- Born: Martha Williams 1766 Cynwyl Elfed
- Died: 16 October 1845 (aged 78–79) Llanpumsaint
- Known for: Hymnwriter

= Martha Llwyd =

Welsh composer and poet

Martha Llwyd (1766 - 16 October 1845), born Martha Williams, was a Welsh poet and Methodist hymnwriter. Due to health problems, Llwyd was unable to walk. She was carried aloft in her chair.

== Early life ==
Martha Williams was born at Nantbendigaid Farm in Cynwyl Elfed, Carmarthenshire. Her family moved to Y Felin farm in the neighbouring parish of Llanpumsaint when she was a baby.

== Writing ==
Although she had limited schooling, Martha Llwyd composed many hymns and poems, and taught them to others. Her hymns became very popular and were sung far and wide during her lifetime. She was regularly visited by the Methodist leader and fellow hymnwriter William Williams Pantycelyn to discuss their work, and it is alleged that some of her hymns were published under his name. Very little of Martha Llwyd's work remains, and most of her hymns have been lost to posterity.

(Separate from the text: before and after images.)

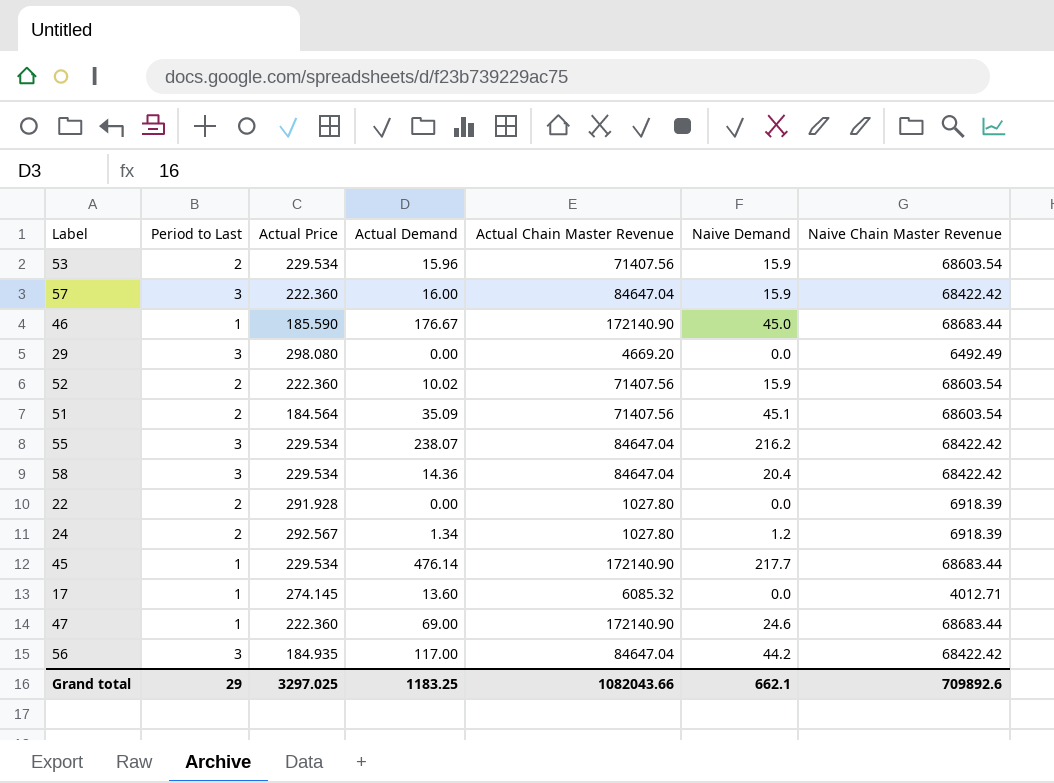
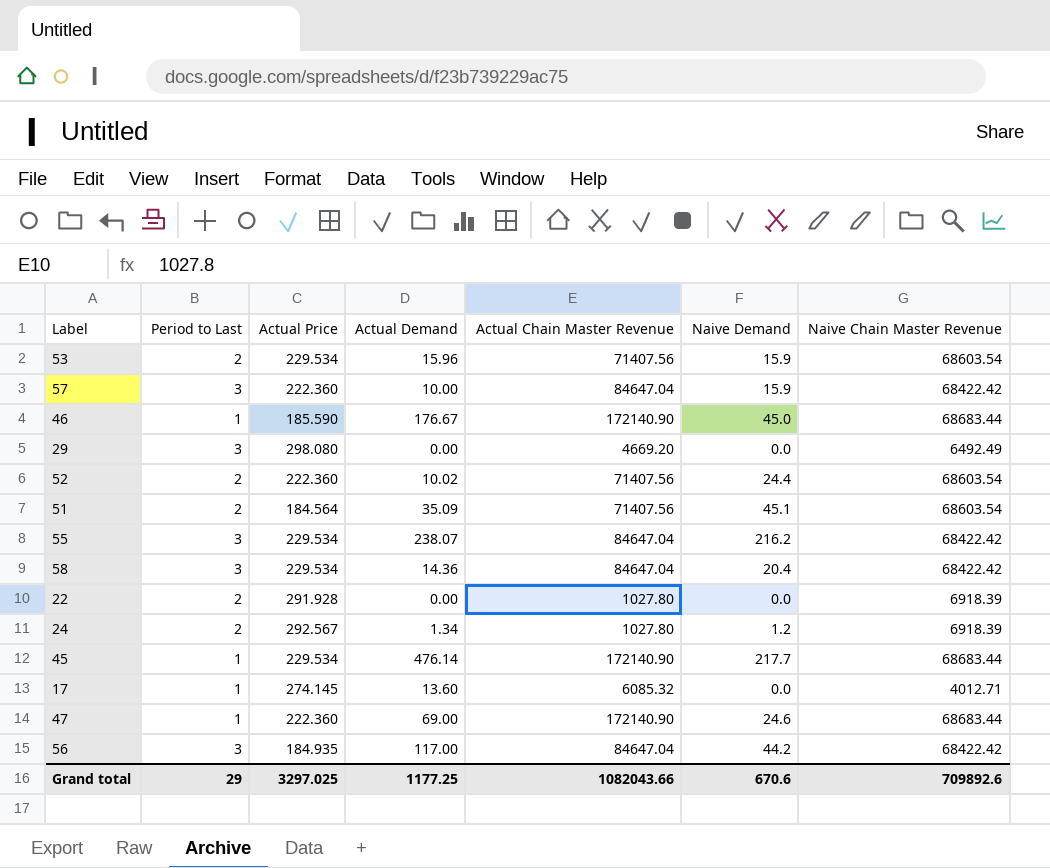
57 | Actual Demand: 16.00 -> 10.00
52 | Naive Demand: 15.9 -> 24.4
Grand total | Actual Demand: 1183.25 -> 1177.25
Grand total | Naive Demand: 662.1 -> 670.6

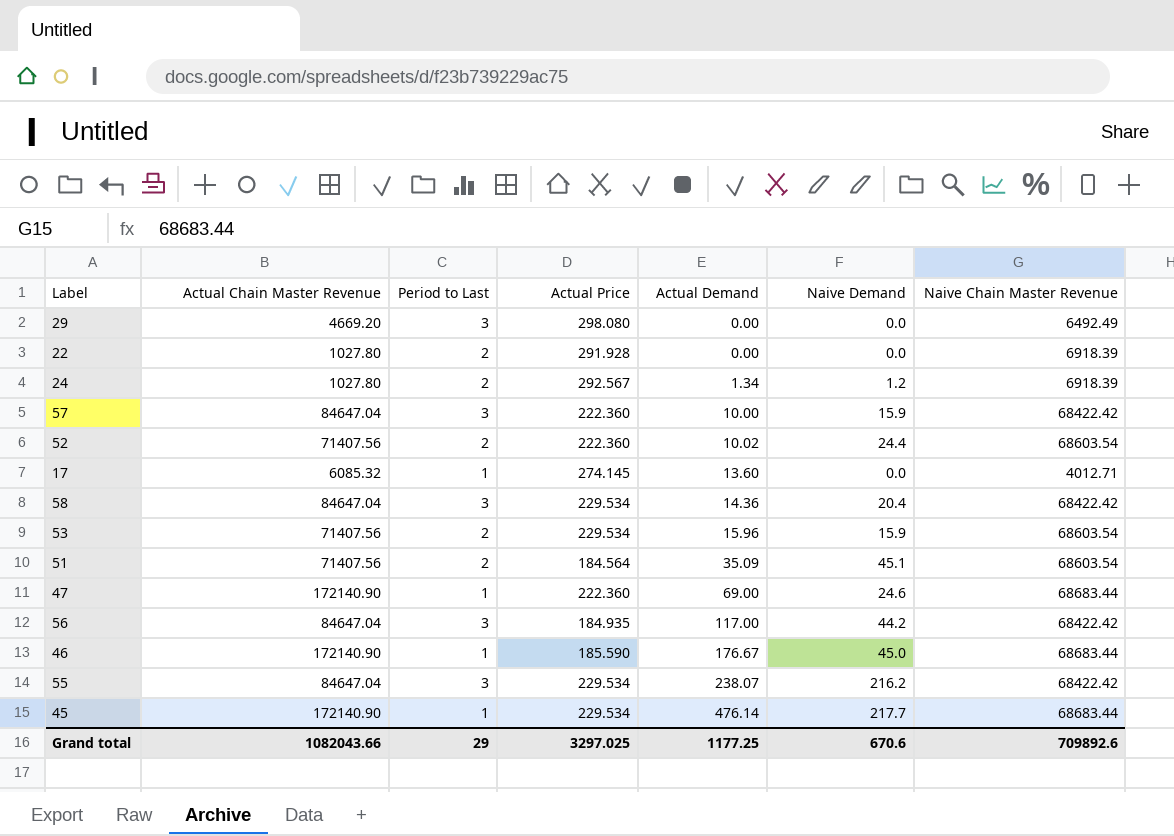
row order: none -> Actual Demand ascending
column Actual Chain Master Revenue | position: 5 -> 2

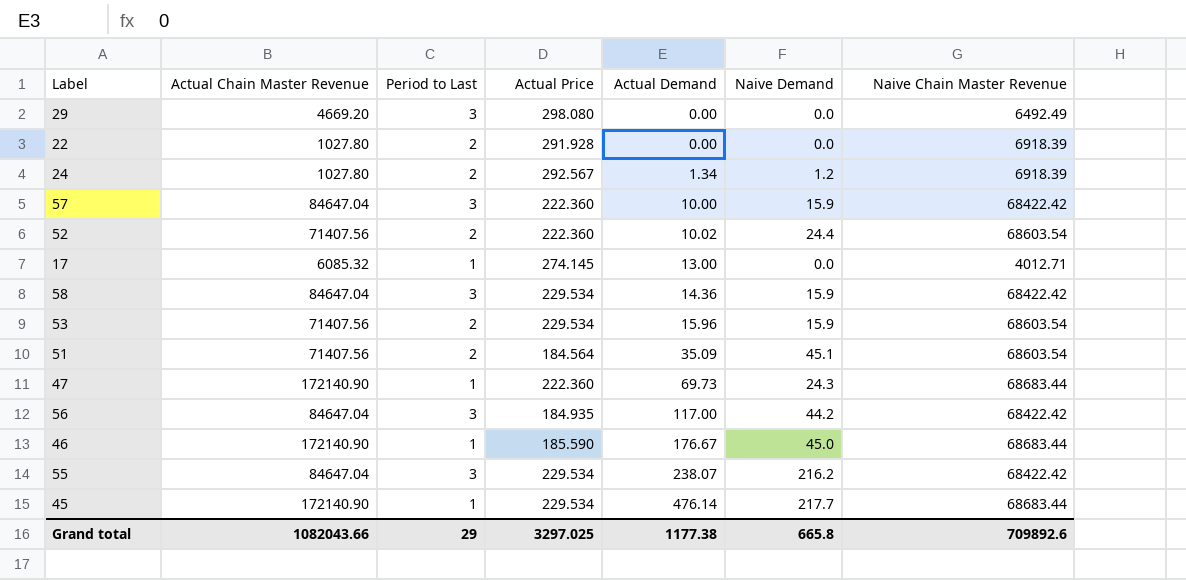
17 | Actual Demand: 13.60 -> 13.00
58 | Naive Demand: 20.4 -> 15.9
47 | Actual Demand: 69.00 -> 69.73
47 | Naive Demand: 24.6 -> 24.3
Grand total | Actual Demand: 1177.25 -> 1177.38
Grand total | Naive Demand: 670.6 -> 665.8

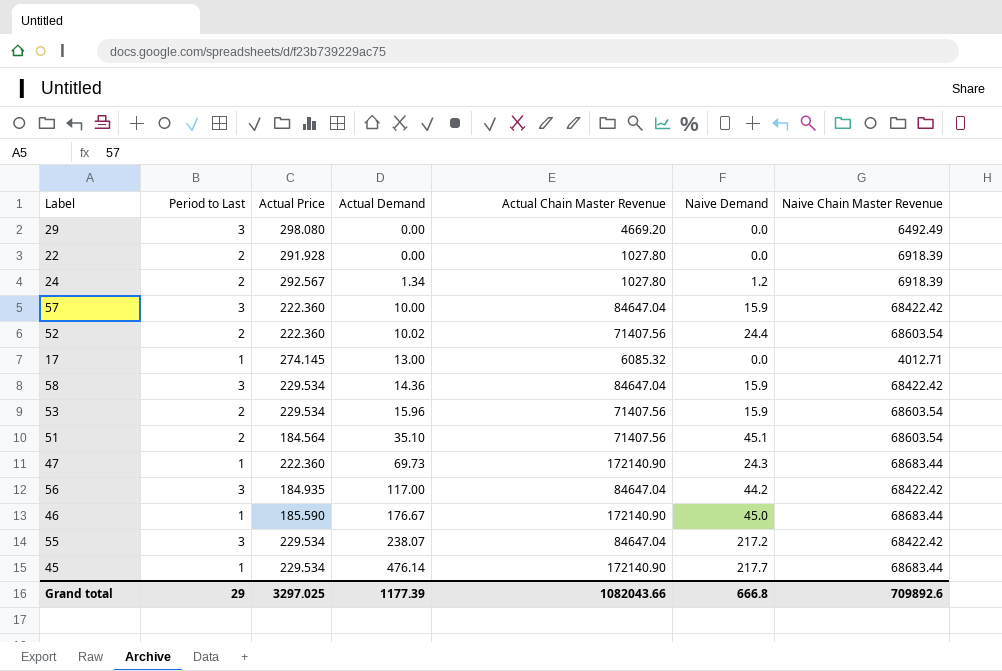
column Actual Chain Master Revenue | position: 2 -> 5
51 | Actual Demand: 35.09 -> 35.10
55 | Naive Demand: 216.2 -> 217.2
Grand total | Actual Demand: 1177.38 -> 1177.39
Grand total | Naive Demand: 665.8 -> 666.8

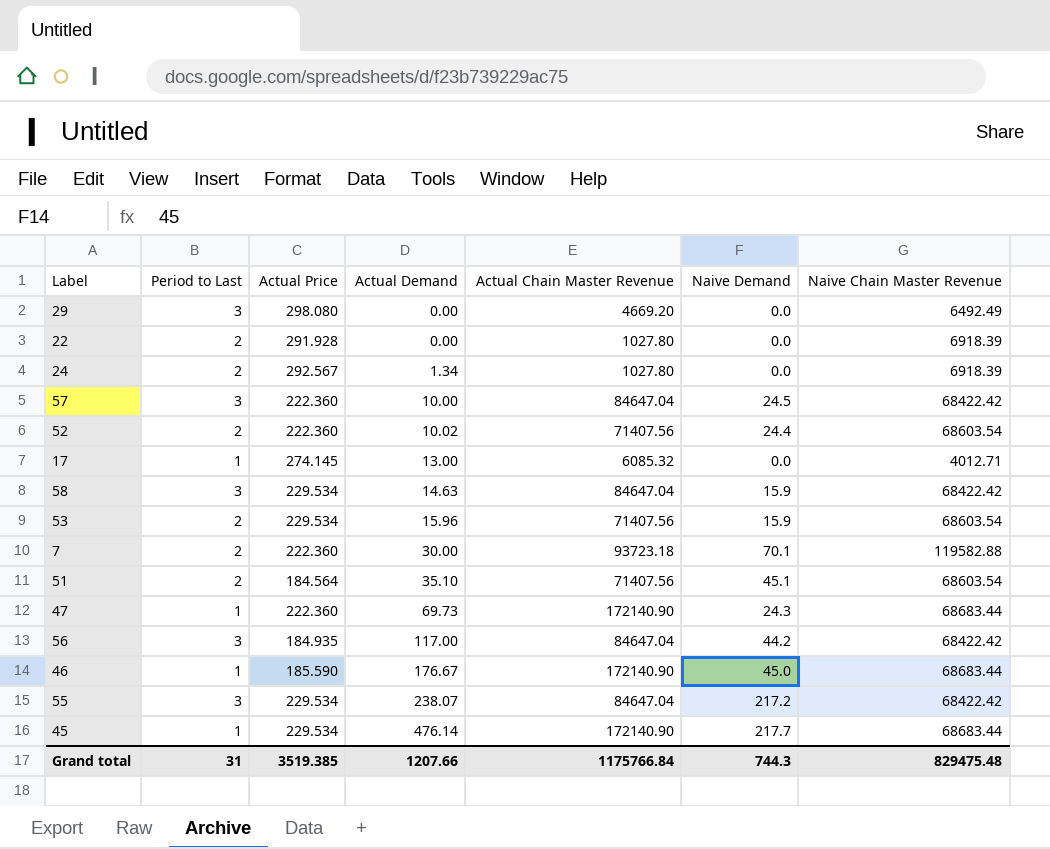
24 | Naive Demand: 1.2 -> 0.0
57 | Naive Demand: 15.9 -> 24.5
58 | Actual Demand: 14.36 -> 14.63
row 7: none -> 2 | 222.360 | 30.00 | 93723.18 | 70.1 | 119582.88
Grand total | Period to Last: 29 -> 31
Grand total | Actual Price: 3297.025 -> 3519.385
Grand total | Actual Demand: 1177.39 -> 1207.66
Grand total | Actual Chain Master Revenue: 1082043.66 -> 1175766.84
Grand total | Naive Demand: 666.8 -> 744.3
Grand total | Naive Chain Master Revenue: 709892.6 -> 829475.48

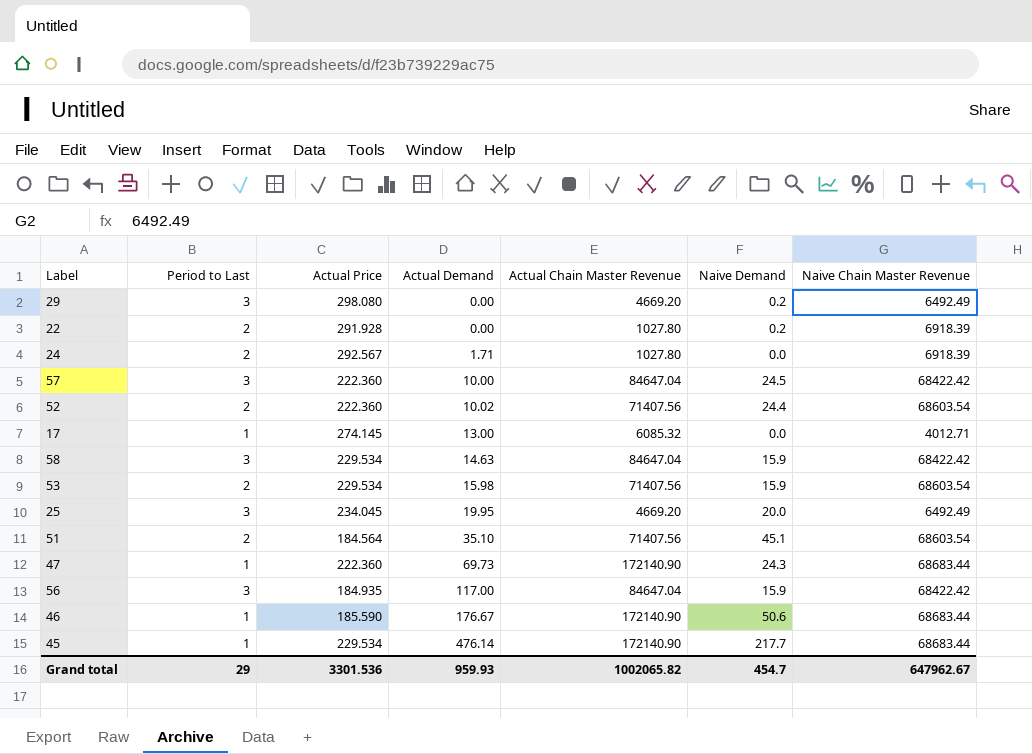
row 7: 2 | 222.360 | 30.00 | 93723.18 | 70.1 | 119582.88 -> none
row 55: 3 | 229.534 | 238.07 | 84647.04 | 217.2 | 68422.42 -> none
29 | Naive Demand: 0.0 -> 0.2
22 | Naive Demand: 0.0 -> 0.2
24 | Actual Demand: 1.34 -> 1.71
53 | Actual Demand: 15.96 -> 15.98
row 25: none -> 3 | 234.045 | 19.95 | 4669.20 | 20.0 | 6492.49
56 | Naive Demand: 44.2 -> 15.9
46 | Naive Demand: 45.0 -> 50.6
Grand total | Period to Last: 31 -> 29
Grand total | Actual Price: 3519.385 -> 3301.536
Grand total | Actual Demand: 1207.66 -> 959.93
Grand total | Actual Chain Master Revenue: 1175766.84 -> 1002065.82
Grand total | Naive Demand: 744.3 -> 454.7
Grand total | Naive Chain Master Revenue: 829475.48 -> 647962.67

Some of Llywd's hymns were published in 1925, as recalled by John Evan Davies (Rhuddwawr). Welsh novelist and singer-songwriter Fflur Dafydd, a descendant of Llwyd's, wrote a song about her, titled "Martha Llwyd". Another descendant is Dafydd's mother, poet Menna Elfyn.

== Personal life ==
In 1785 Martha Williams married Dafydd Llwyd, a local blacksmith and prominent member of the village's Methodist community. The couple lived together in the centre of the village and had nine children, six boys and three girls, born between 1787 and 1807. The rigours of raising such a large family took its toll on her health and with time she became unable to walk. Nevertheless, she was a faithful member of Bethel Methodist Chapel in the village of Llanpumsaint and was often seen outdoors, carried aloft in her chair by her children or neighbours.

== Death ==

Llwyd died in 1845, aged 79 years, one year after the death of her husband. They share a grave under the yew tree at the parish church in Llanpumsaint. It is inscribed with the anglicised form of their names, David and Martha Lloyd. The Carmarthen County Council installed a historical plaque about Martha Llwyd in Llampusaint in 2011, and hymns by Llwyd were sung at a chapel service of commemoration that year.